The strengths of our study were the evaluation of predictors of switching of bDMARDs and the collection of data about efficacy and reasons for switching in a real-life setting. Some of our limitations were the retrospective nature of the study design; the choice of first bDMARD influenced by factors such as the treating physician’s preference and the timing of the availability of the novel mechanism of action; the severity bias of enrolled PsA patients, who attended a tertiary center and therefore could present a more difficult-to-treat and aggressive disease; and the small sample size that does not allow to evaluate fine differences between different anti-TNFα drugs and between anti-TNFα and other bDMARDs such as anti-IL17 and anti-IL12/23.

Conclusions

The drug survival in PsA patients was greater for the first biologic administered, which could arise from a better drug selection tailored to each patient’s prevalent clinical manifestations and comorbidities according to the EULAR/GRAPPA/SIR recommendations.

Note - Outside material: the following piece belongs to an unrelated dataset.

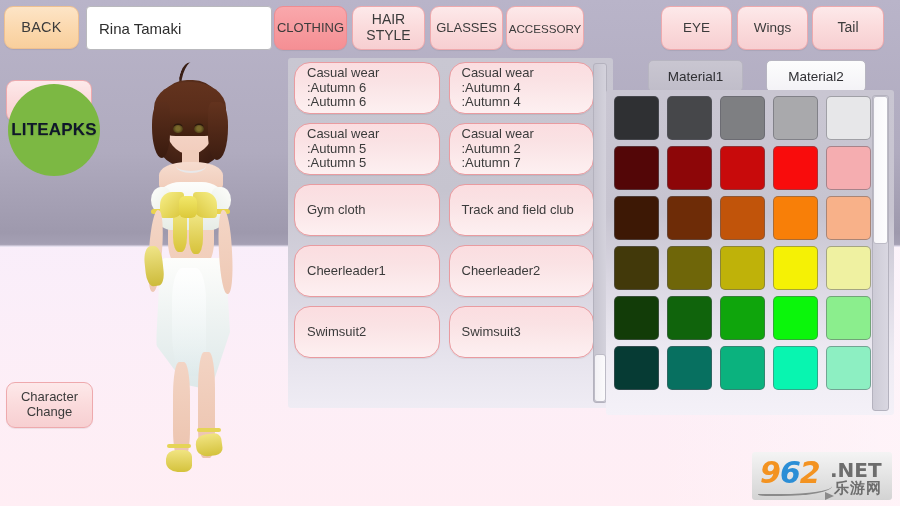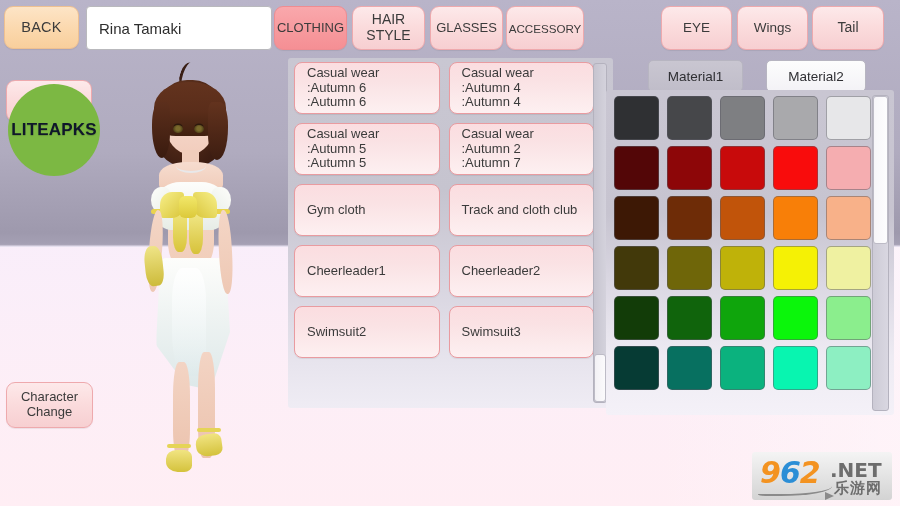"Casual wear :Autumn 6" .litem { border-radius: 8px -> 16px }
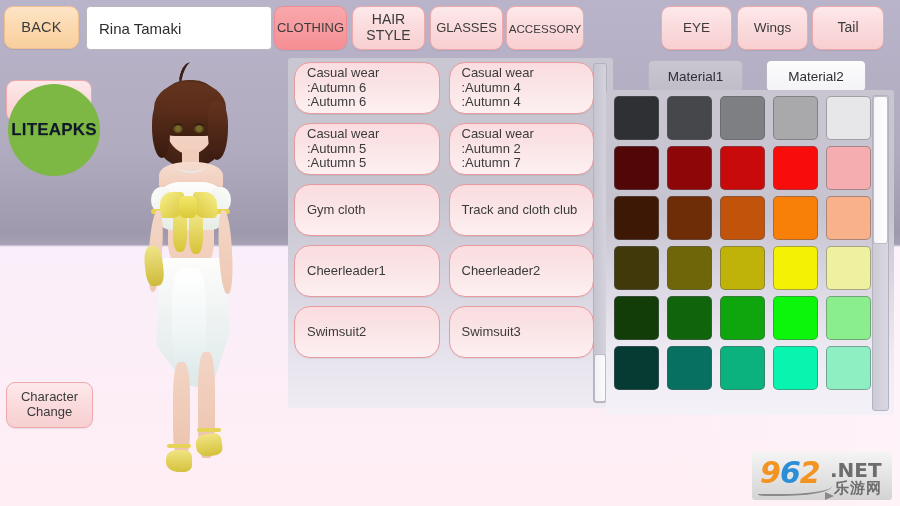"Track and cloth club" span { text: cloth -> field }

Overall, almost half of PsA patients treated with a first bDMARDs switched to another during the 15 years of follow-up. At 2 years and 5 years, the survival rate of the first bDMARD was from really optimal to good in over 50% of the PsA patients, without a significant difference in patients undergoing anti-TNFα, anti-IL12/23, and anti-IL17 biological agents. In case of failure of the first bDMARD, switching/swapping proved to be a good treatment option, as reflected by a persistently satisfactory effectiveness with second-line bDMARDs and so subsequent switches. Discontinuation or switching of first bDMARD due to tolerability issues or infections occurred rarely in PsA with respect to RA.

Furthermore, female sex may constitute a predisposing risk factor for flare and therapeutic switches. Discontinuation or switching of biologics due to mechanism of action, comorbidities tolerability, and BMI did not seem to impact first bDMARD withdrawal. Lack of efficacy does not appear to be a frequent occurrence in PsA vs. other rheumatic diseases such as RA.